Plural communication modes exist in mobile communications represented by a mobile-phone. For example in Europe, in addition to GSM which has been in widespread use as the second generation wireless communication system, and EDGE which has enhanced a data transmission speed of GSM, there is W-CDMA of which the service has started in recent years as the third generation wireless communication system. In North America, in addition to DCS and PCS which are the second generation wireless communication systems, cdma1× has been in widespread use as the third generation wireless communication system. GSM stands for Global System for Mobile Communications, EDGE stands for Enhanced Data rate for GSM Evolution, W-CDMA stands for Wide-band Code Division Multiple Access, DCS stands for Digital Cellar System, PCS stands for Personal Communication System, and cdma1× stands for Code Division Multiple Access 1×.

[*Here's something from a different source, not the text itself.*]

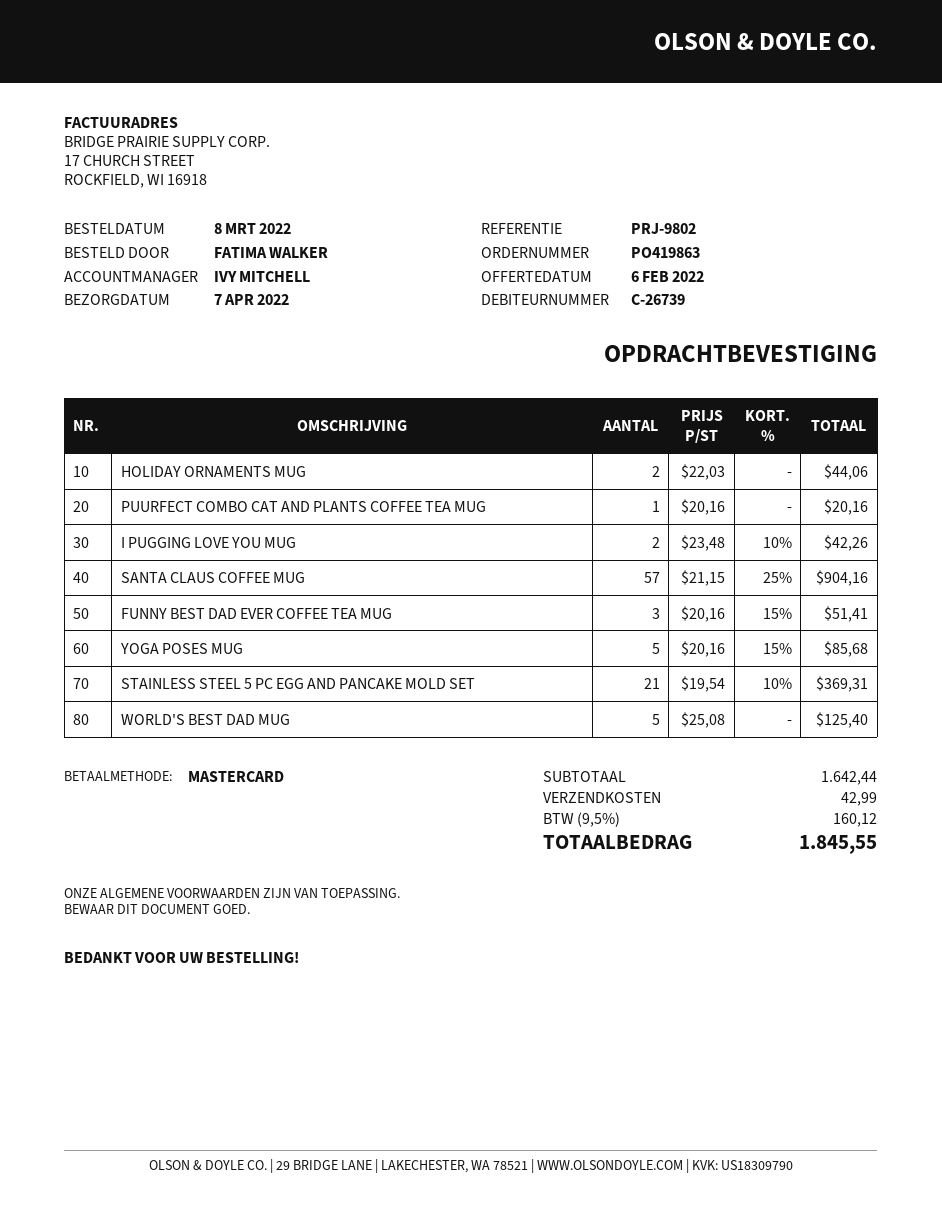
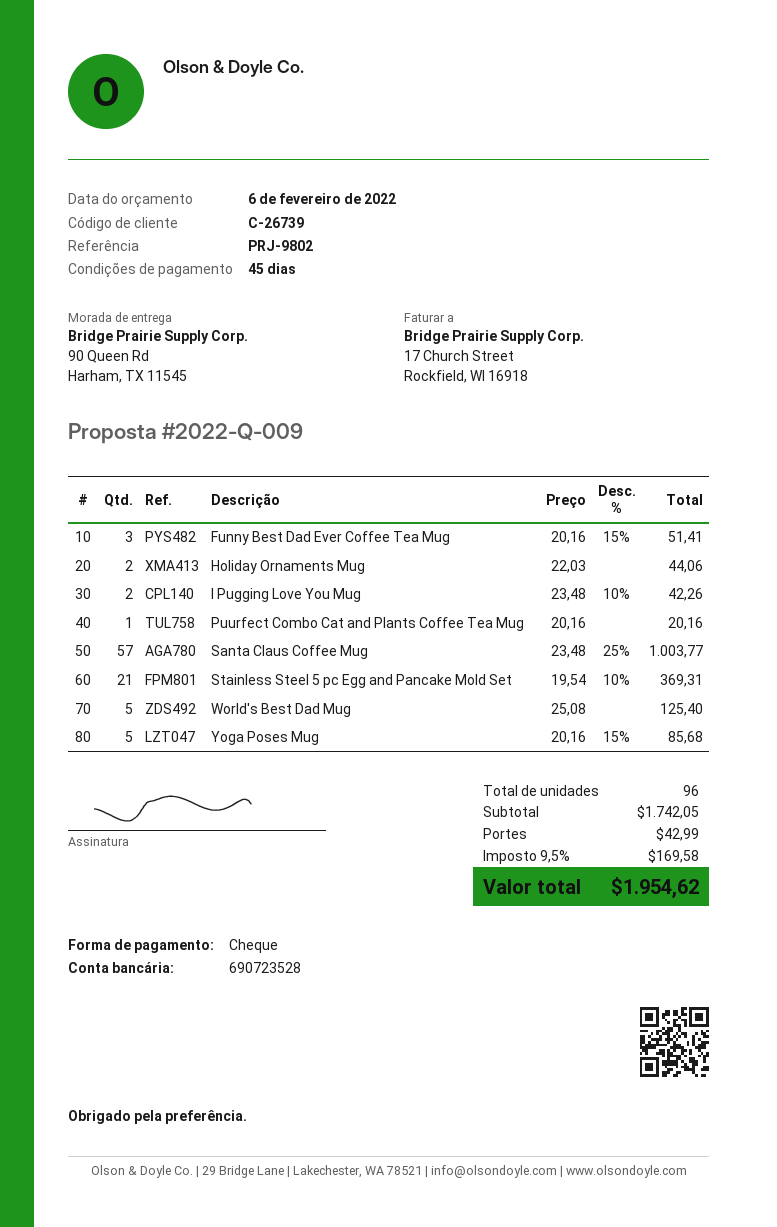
payment method: Mastercard -> cheque
SANTA CLAUS COFFEE MUG: 57 x 21.15 - 25% = 904.16 -> 57 x 23.48 - 25% = 1003.77
subtotal: 1642.44 -> 1742.05
tax: 9.5% = 160.12 -> 9.5% = 169.58
total: 1845.55 -> 1954.62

Non Patent Literature 1 in the following describes that matching technique by a transmission line transformer (TLT) is employed for multi-octave impedance conversion at an RF frequency and a low-end microwave. Traditionally, in a power amplifier, in order to realize a transformer which converts a super low impedance into 50Ω in a band of an octave or beyond, a lot of inductors, capacitors, transmission lines, or combination of them are generally used in a ladder circuit. The traditional technique which uses these component parts results in a restricted frequency band and a large circuit size. A transmission line transformer (TLT) which uses a section of straight lines or coils of the transmission lines, coupled with each other, results in a wide band and a small circuit size. Non Patent Literature 1 in the following also describes that the present type of transformer can be designed to employ multilayer wiring manufacturing technology of, for example, a wiring circuit substrate, a low temperature co-fired ceramics (LTCC), a high temperature co-fired ceramics (HTCC), a monolithic silicon (Si), or a gallium arsenide (GaAs) IC.
Non Patent Literature 2 in the following introduces a Guanella-type and a Ruthroff-type transmission line transformer (TLT), and describes that an unbalanced Guanella type transmission line transformer (TLT) is formed by using a three-layer wiring over a GaAs substrate.
Non Patent Literature 3 in the following describes that a transmission line transformer (TLT) is different in that energy is transferred to an output circuit by a transmission line mode, in contrast with the traditional transformer in which energy is transferred by magnetic flux coupling. Since stray inductance and parasitic capacitance are generally absorbed by characteristic impedance of a transmission line, the transmission line transformer (TLT) is supposed to exhibit a broader bandwidth and a higher efficiency than the traditional transformer as a result. An off-chip transmission line transformer (TLT) is used for conversion of a single-ended signal to a differential signal and its inverse conversion in a low noise amplifier (LNA) for 2.4 GHz Bluetooth application.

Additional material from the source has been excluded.